Evidence
Aliment Pharmacol Ther. 2023 Jun 22. doi: 10.1111/apt.17617. Online ahead of print.
ABSTRACT
BACKGROUND: Nonalcoholic fatty liver disease (NAFLD) is a liver disorder commonly associated with metabolic syndrome and cardiovascular disease (CVD). Atherosclerosis, a leading cause of CVD, has been linked to liver fibrosis. However, the evidence regarding this association is conflicting.
AIM: To evaluate the link between liver fibrosis and subclinical atherosclerosis in patients with NAFLD METHODS: We conducted a comprehensive search of four databases from 1950 to February 2023 to identify eligible studies investigating the association between liver fibrosis and subclinical atherosclerosis among patients with NAFLD, utilising the PICOS framework. Two independent reviewers screened the studies; quality was assessed using the Newcastle-Ottawa Scale. Meta-analysis was performed using the DerSimonian-Liard random-effects model, and subgroup analysis was conducted based on the severity of liver fibrosis, type of subclinical atherosclerosis diagnosis and geographic region.

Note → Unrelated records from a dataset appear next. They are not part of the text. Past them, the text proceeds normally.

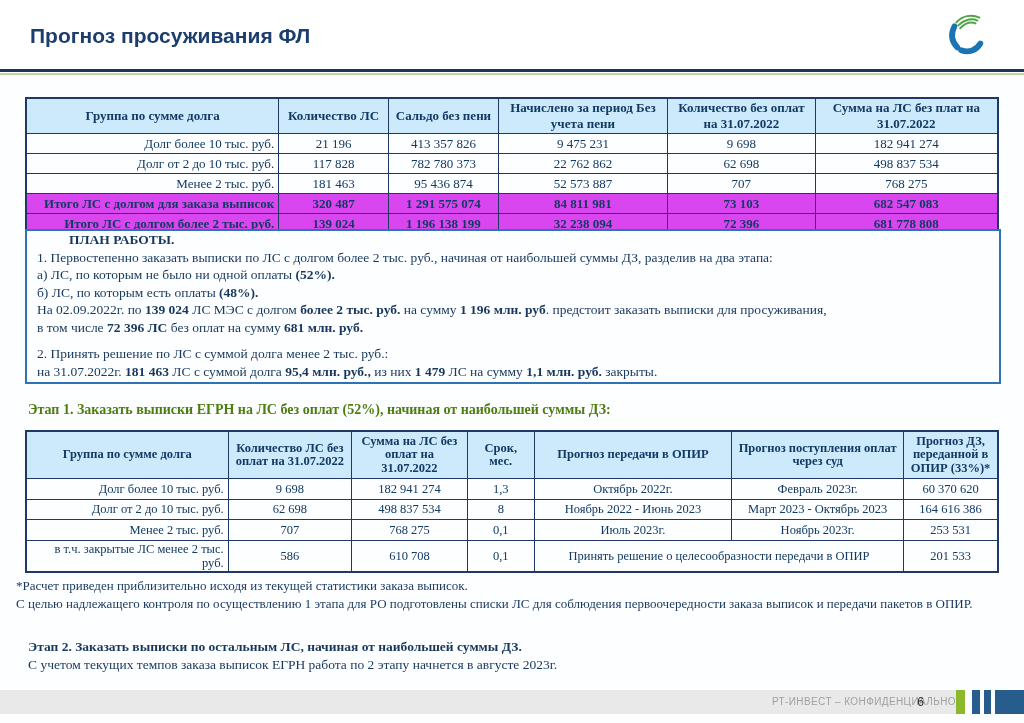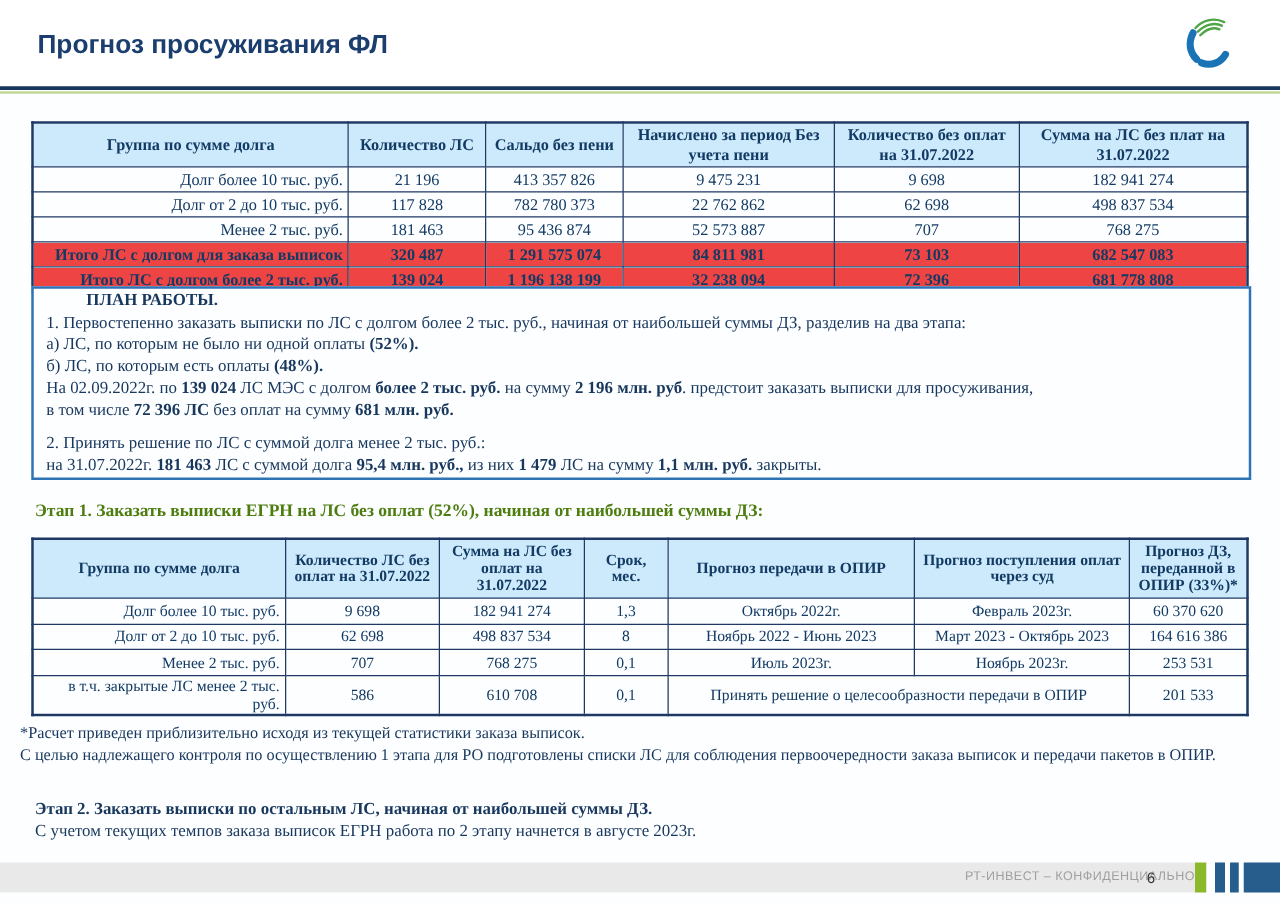--- a/index.html
+++ b/index.html
@@ -37,7 +37,7 @@
   #table1 tbody td { height:17px; line-height:15px; }
   #table2 tbody td { height:17.5px; line-height:14px; }
   .data td.left { text-align:right; }
-  .data tr.total td { background:#ef4444; font-weight:bold; }
+  .data tr.total td { background:#d946ef; font-weight:bold; }
 
   
   .plan-box { position:absolute; left:25px; top:229px; width:952px; height:151px;

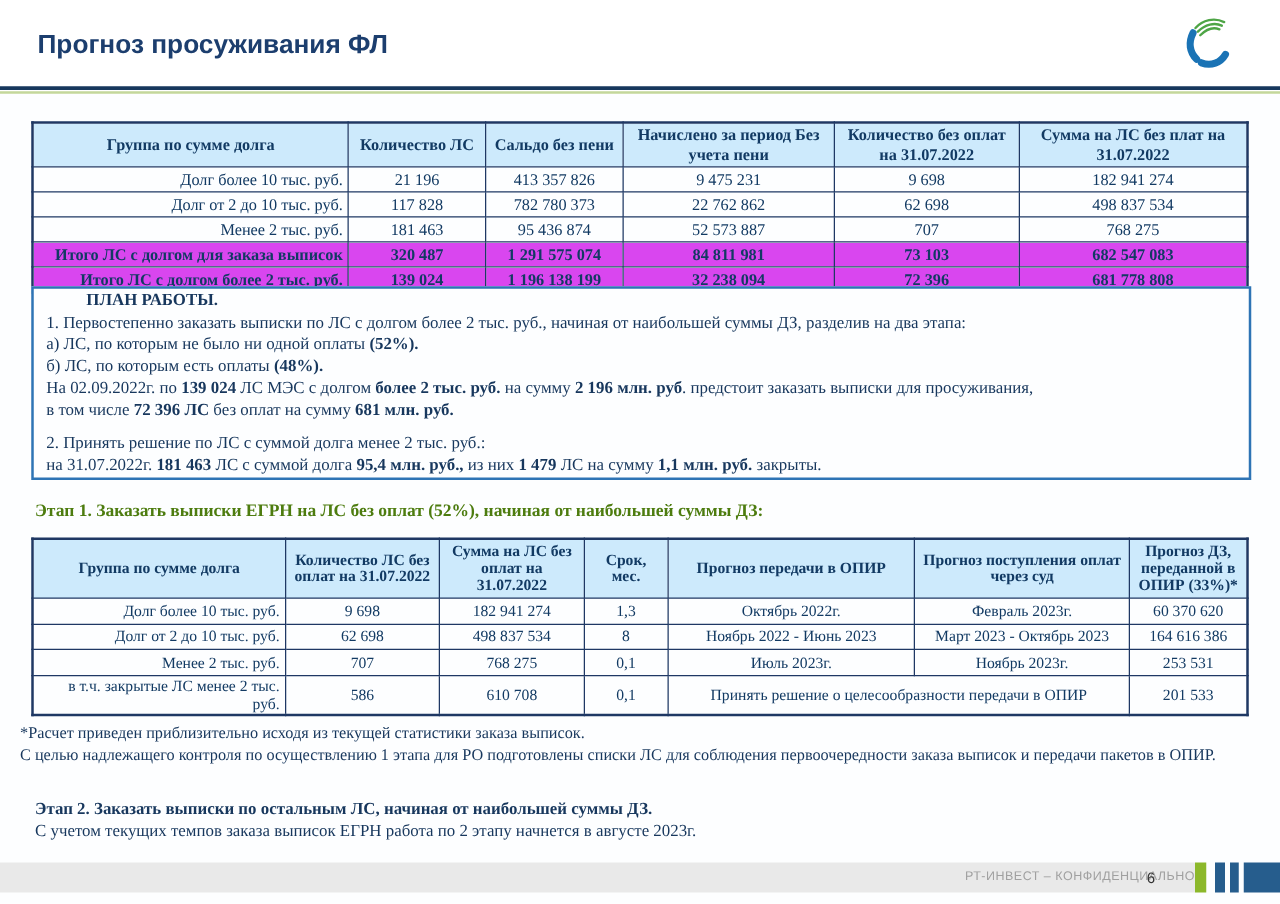--- a/index.html
+++ b/index.html
@@ -166,7 +166,7 @@
       <div class="plan-line"><span>1. Первостепенно заказать выписки по ЛС с долгом более 2 тыс. руб., начиная от наибольшей суммы ДЗ, разделив на два этапа:</span></div>
       <div class="plan-line"><span>а) ЛС, по которым не было ни одной оплаты </span><span class="b">(52%).</span></div>
       <div class="plan-line"><span>б) ЛС, по которым есть оплаты </span><span class="b">(48%).</span></div>
-      <div class="plan-line"><span>На 02.09.2022г. по </span><span class="b">139 024</span><span> ЛС МЭС с долгом </span><span class="b">более 2 тыс. руб.</span><span> на сумму </span><span class="b">2 196 млн. руб</span><span>. предстоит заказать выписки для просуживания,</span></div>
+      <div class="plan-line"><span>На 02.09.2022г. по </span><span class="b">139 024</span><span> ЛС МЭС с долгом </span><span class="b">более 2 тыс. руб.</span><span> на сумму </span><span class="b">1 196 млн. руб</span><span>. предстоит заказать выписки для просуживания,</span></div>
       <div class="plan-line"><span>в том числе </span><span class="b">72 396 ЛС</span><span> без оплат на сумму </span><span class="b">681 млн. руб.</span></div>
       <div class="plan-line blank">&nbsp;</div>
       <div class="plan-line"><span>2. Принять решение по ЛС с суммой долга менее 2 тыс. руб.:</span></div>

RESULTS: The meta-analysis included 12 studies with a total of 4725 patients. Overall pooled odds ratio (OR) for subclinical atherosclerosis was 2.18 (95% CI: 1.62-2.93), indicating a significant association with liver fibrosis in NAFLD. Subgroup analysis revealed higher ORs in patients with more severe fibrosis: 1.64 (95% CI: 1.22-2.20) in ≥F1, 2.22 (95% CI: 1.37-3.62) in ≥F2, and 3.42 (95% CI: 1.81-6.46) in ≥F3. However, there was no significant difference between the West versus East and various measurements of subclinical atherosclerosis.
CONCLUSIONS: Any degree of fibrosis is significantly associated with subclinical atherosclerosis, with fibrosis severity amplifying the association.